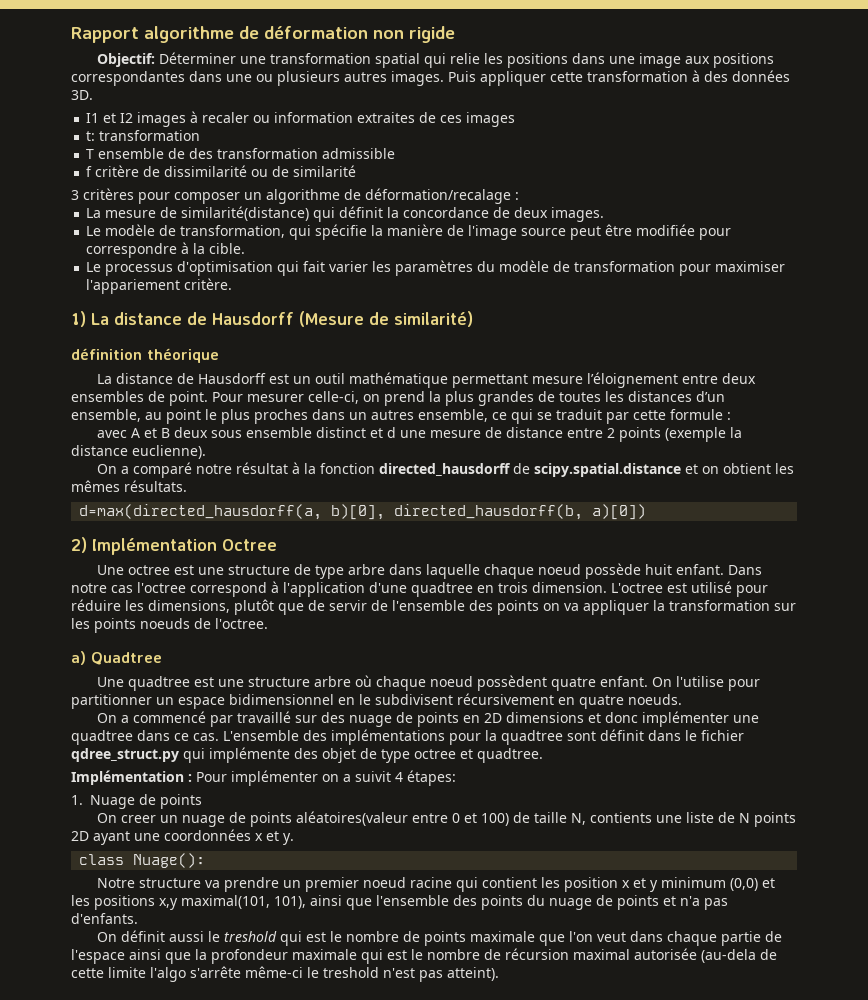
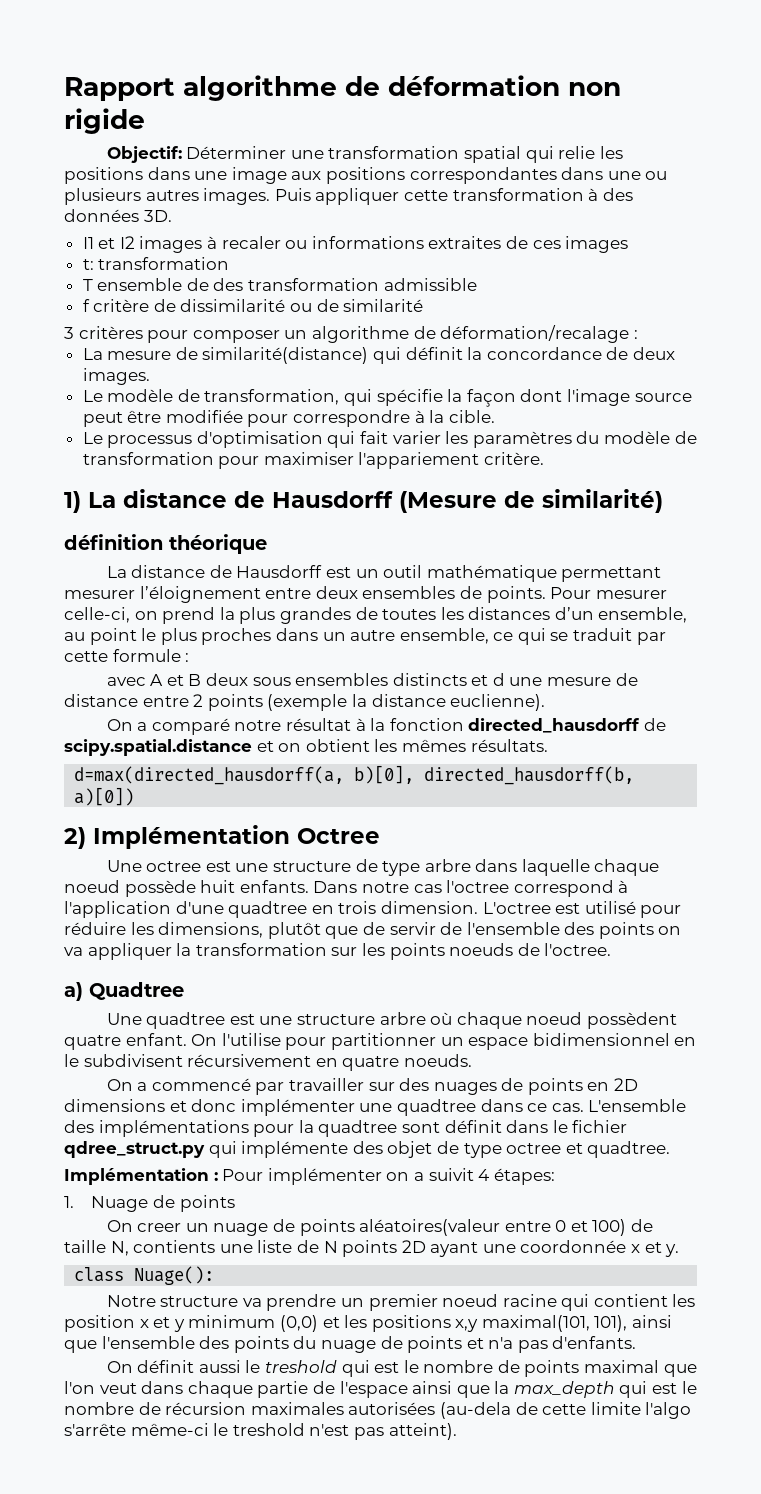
- I1 et I2 images à recaler ou information extraites de ces images
+ I1 et I2 images à recaler ou informations extraites de ces images
- Le modèle de transformation, qui spécifie la manière de l'image source peut être modifiée pour correspondre à la cible.
+ Le modèle de transformation, qui spécifie la façon dont l'image source peut être modifiée pour correspondre à la cible.
- La distance de Hausdorff est un outil mathématique permettant mesure l’éloignement entre deux ensembles de point.
+ La distance de Hausdorff est un outil mathématique permettant mesurer l’éloignement entre deux ensembles de points.
- Pour mesurer celle-ci, on prend la plus grandes de toutes les distances d’un ensemble, au point le plus proches dans un autres ensemble, ce qui se traduit par cette formule :
+ Pour mesurer celle-ci, on prend la plus grandes de toutes les distances d’un ensemble, au point le plus proches dans un autre ensemble, ce qui se traduit par cette formule :
- avec A et B deux sous ensemble distinct et d une mesure de distance entre 2 points (exemple la distance euclienne).
+ avec A et B deux sous ensembles distincts et d une mesure de distance entre 2 points (exemple la distance euclienne).
- Une octree est une structure de type arbre dans laquelle chaque noeud possède huit enfant.
+ Une octree est une structure de type arbre dans laquelle chaque noeud possède huit enfants.
- On a commencé par travaillé sur des nuage de points en 2D dimensions et donc implémenter une quadtree dans ce cas.
+ On a commencé par travailler sur des nuages de points en 2D dimensions et donc implémenter une quadtree dans ce cas.
- On creer un nuage de points aléatoires(valeur entre 0 et 100) de taille N, contients une liste de N points 2D ayant une coordonnées x et y.
+ On creer un nuage de points aléatoires(valeur entre 0 et 100) de taille N, contients une liste de N points 2D ayant une coordonnée x et y.
- On définit aussi le treshold qui est le nombre de points maximale que l'on veut dans chaque partie de l'espace ainsi que la profondeur maximale qui est le nombre de récursion maximal autorisée (au-dela de cette limite l'algo s'arrête même-ci le treshold n'est pas atteint).
+ On définit aussi le treshold qui est le nombre de points maximal que l'on veut dans chaque partie de l'espace ainsi que la max_depth qui est le nombre de récursion maximales autorisées (au-dela de cette limite l'algo s'arrête même-ci le treshold n'est pas atteint).

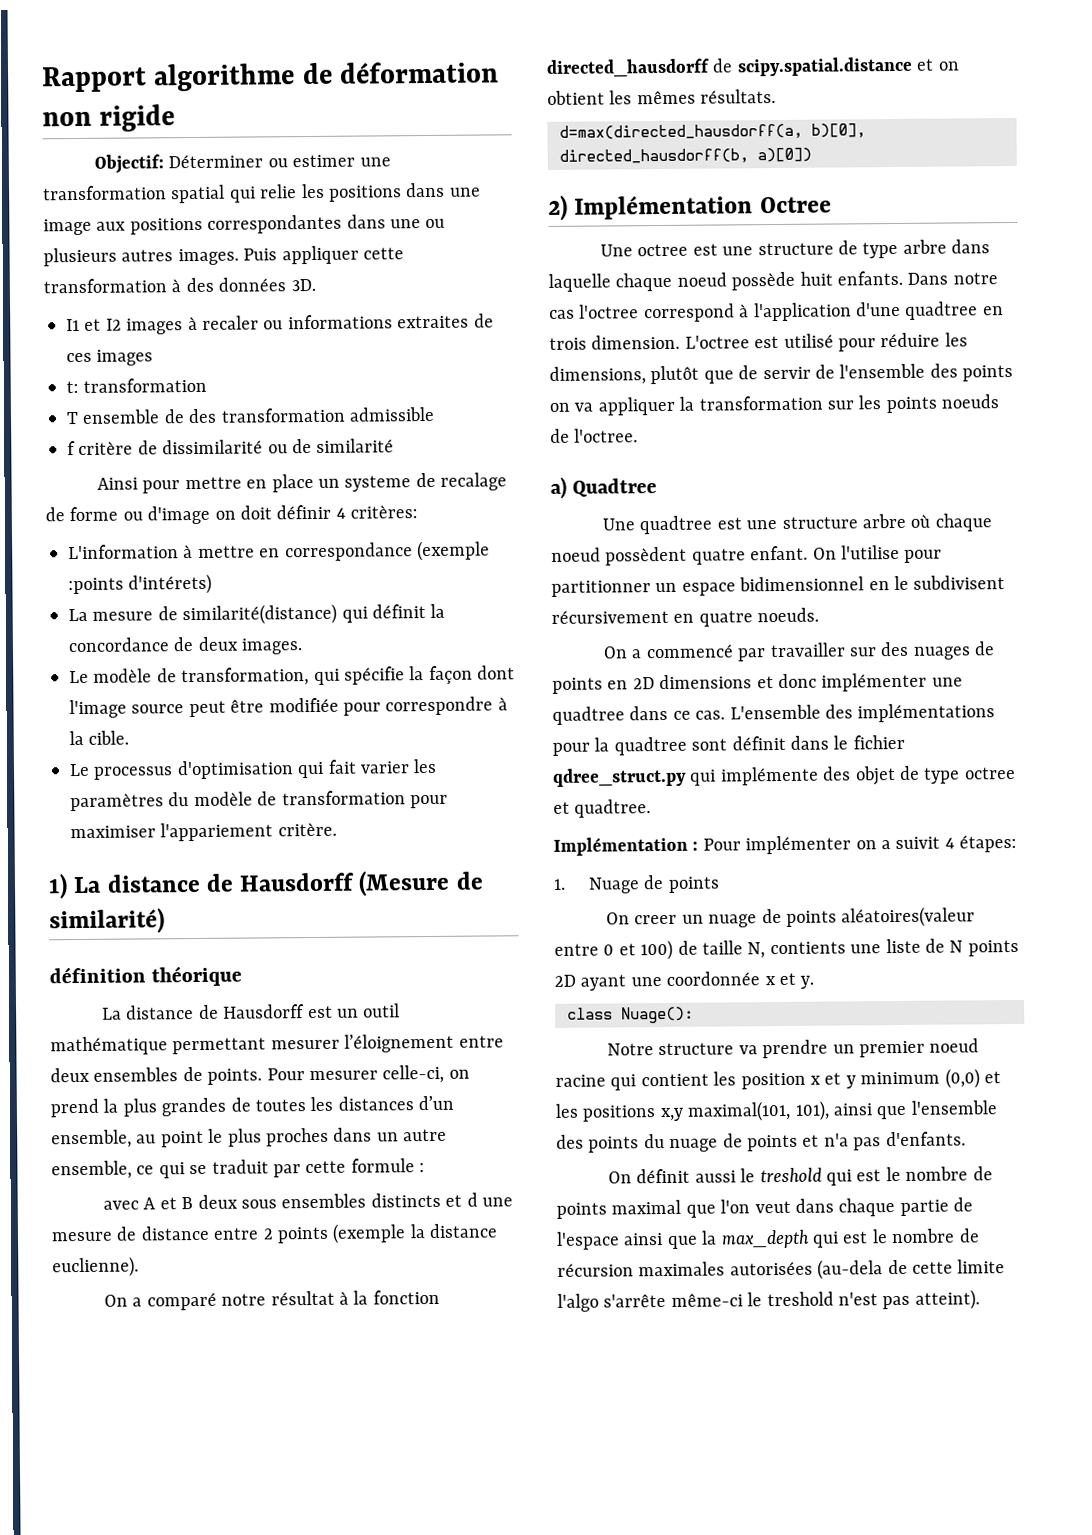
- Objectif: Déterminer une transformation spatial qui relie les positions dans une image aux positions correspondantes dans une ou plusieurs autres images.
+ Objectif: Déterminer ou estimer une transformation spatial qui relie les positions dans une image aux positions correspondantes dans une ou plusieurs autres images.
- 3 critères pour composer un algorithme de déformation/recalage :
+ Ainsi pour mettre en place un systeme de recalage de forme ou d'image on doit définir 4 critères:
+ L'information à mettre en correspondance (exemple :points d'intérets)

——————————

EXERCISE INSTRUCTIONS | An exact copy of the lines from the one containing "- Objectif: Déterminer" through the last line of the material, both included, is to be printed, and nothing else.

SOLVED EXERCISE |
- Objectif: Déterminer une transformation spatial qui relie les positions dans une image aux positions correspondantes dans une ou plusieurs autres images.
+ Objectif: Déterminer ou estimer une transformation spatial qui relie les positions dans une image aux positions correspondantes dans une ou plusieurs autres images.
- 3 critères pour composer un algorithme de déformation/recalage :
+ Ainsi pour mettre en place un systeme de recalage de forme ou d'image on doit définir 4 critères:
+ L'information à mettre en correspondance (exemple :points d'intérets)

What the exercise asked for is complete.